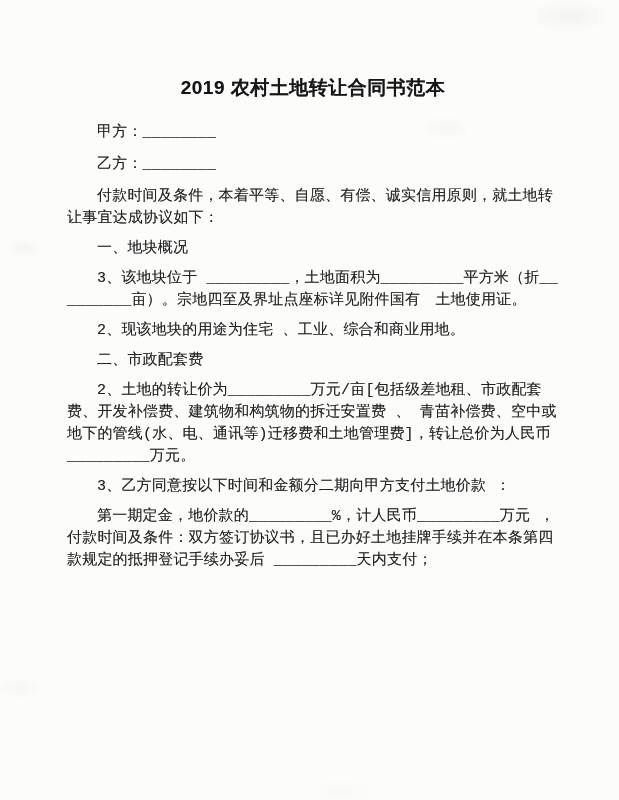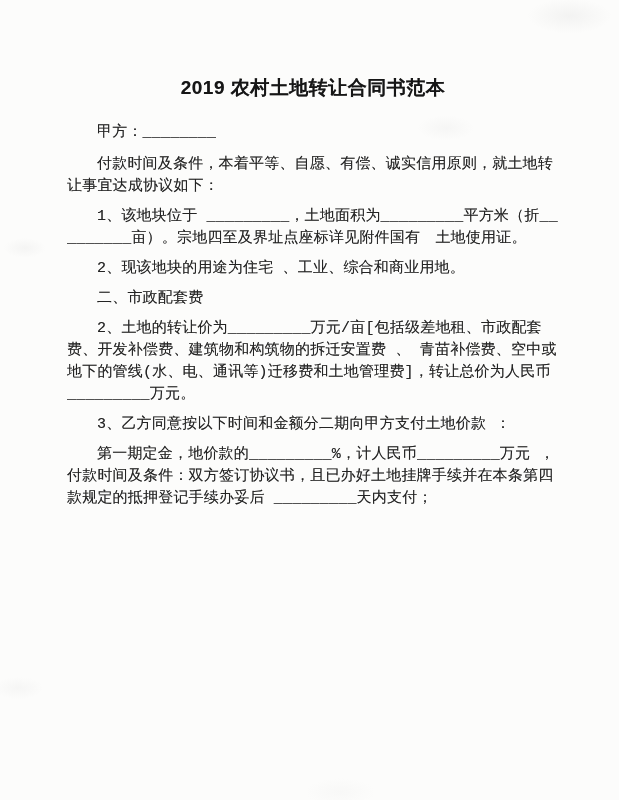--- a/index.html
+++ b/index.html
@@ -63,6 +63,7 @@
 
   <p class="para party">甲方：________</p>
 
+  <p class="para party">乙方：________</p>
 
 
   <p class="para">付款时间及条件，本着平等、自愿、有偿、诚实信用原则，就土地转让事宜达成协议如下：</p>

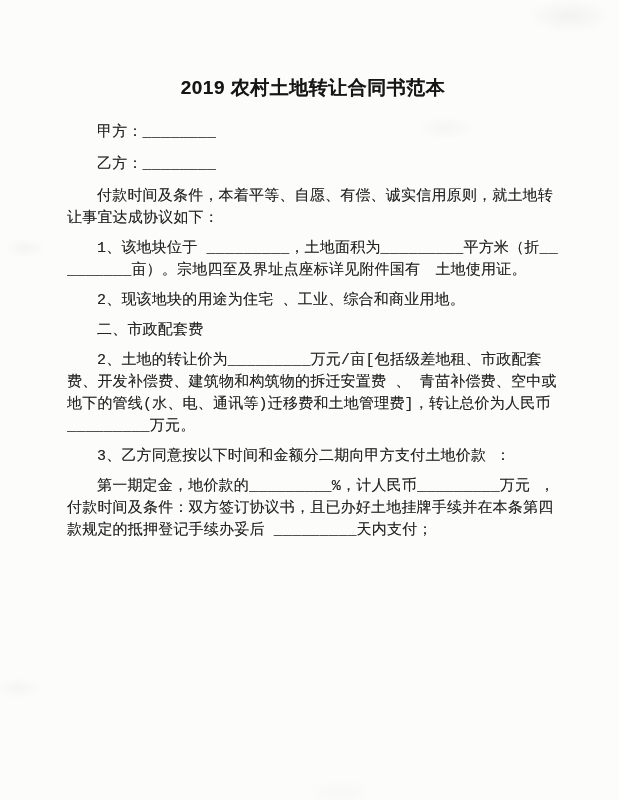--- a/index.html
+++ b/index.html
@@ -68,6 +68,7 @@
 
   <p class="para">付款时间及条件，本着平等、自愿、有偿、诚实信用原则，就土地转让事宜达成协议如下：</p>
 
+  <p class="para doc-heading">一、地块概况</p>
 
   <p class="para">1、该地块位于 _________，土地面积为_________平方米（折_________亩）。宗地四至及界址点座标详见附件国有　土地使用证。</p>
 

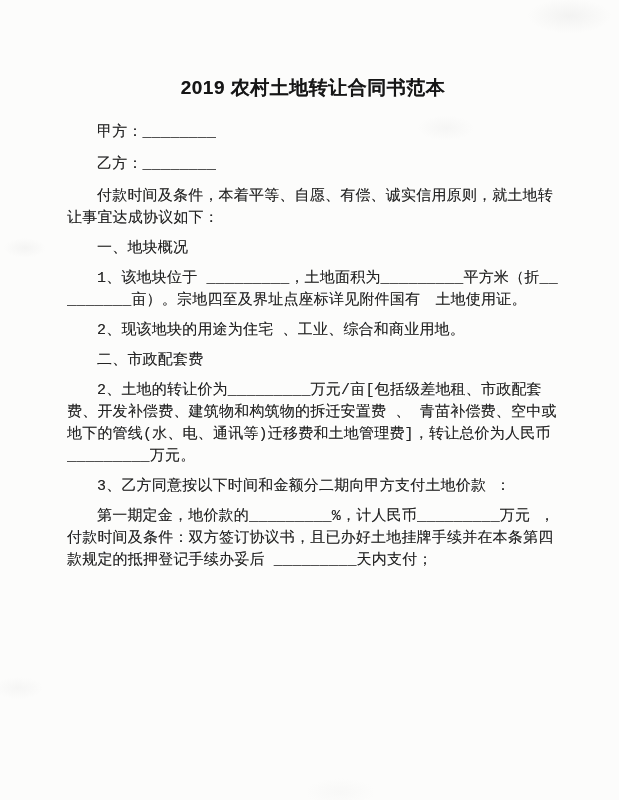--- a/index.html
+++ b/index.html
@@ -70,7 +70,7 @@
 
   <p class="para doc-heading">一、地块概况</p>
 
-  <p class="para">1、该地块位于 _________，土地面积为_________平方米（折_________亩）。宗地四至及界址点座标详见附件国有　土地使用证。</p>
+  <p class="para">3、该地块位于 _________，土地面积为_________平方米（折_________亩）。宗地四至及界址点座标详见附件国有　土地使用证。</p>
 
   <p class="para">2、现该地块的用途为住宅 、工业、综合和商业用地。</p>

■ **YOUR TASK**: Without the pictures, return all the entries above exactly as they stand.

■ **RESPONSE TO THE TASK**:
--- a/index.html
+++ b/index.html
@@ -63,6 +63,7 @@
 
   <p class="para party">甲方：________</p>
 
+  <p class="para party">乙方：________</p>
 
 
   <p class="para">付款时间及条件，本着平等、自愿、有偿、诚实信用原则，就土地转让事宜达成协议如下：</p>

--- a/index.html
+++ b/index.html
@@ -68,6 +68,7 @@
 
   <p class="para">付款时间及条件，本着平等、自愿、有偿、诚实信用原则，就土地转让事宜达成协议如下：</p>
 
+  <p class="para doc-heading">一、地块概况</p>
 
   <p class="para">1、该地块位于 _________，土地面积为_________平方米（折_________亩）。宗地四至及界址点座标详见附件国有　土地使用证。</p>
 

--- a/index.html
+++ b/index.html
@@ -70,7 +70,7 @@
 
   <p class="para doc-heading">一、地块概况</p>
 
-  <p class="para">1、该地块位于 _________，土地面积为_________平方米（折_________亩）。宗地四至及界址点座标详见附件国有　土地使用证。</p>
+  <p class="para">3、该地块位于 _________，土地面积为_________平方米（折_________亩）。宗地四至及界址点座标详见附件国有　土地使用证。</p>
 
   <p class="para">2、现该地块的用途为住宅 、工业、综合和商业用地。</p>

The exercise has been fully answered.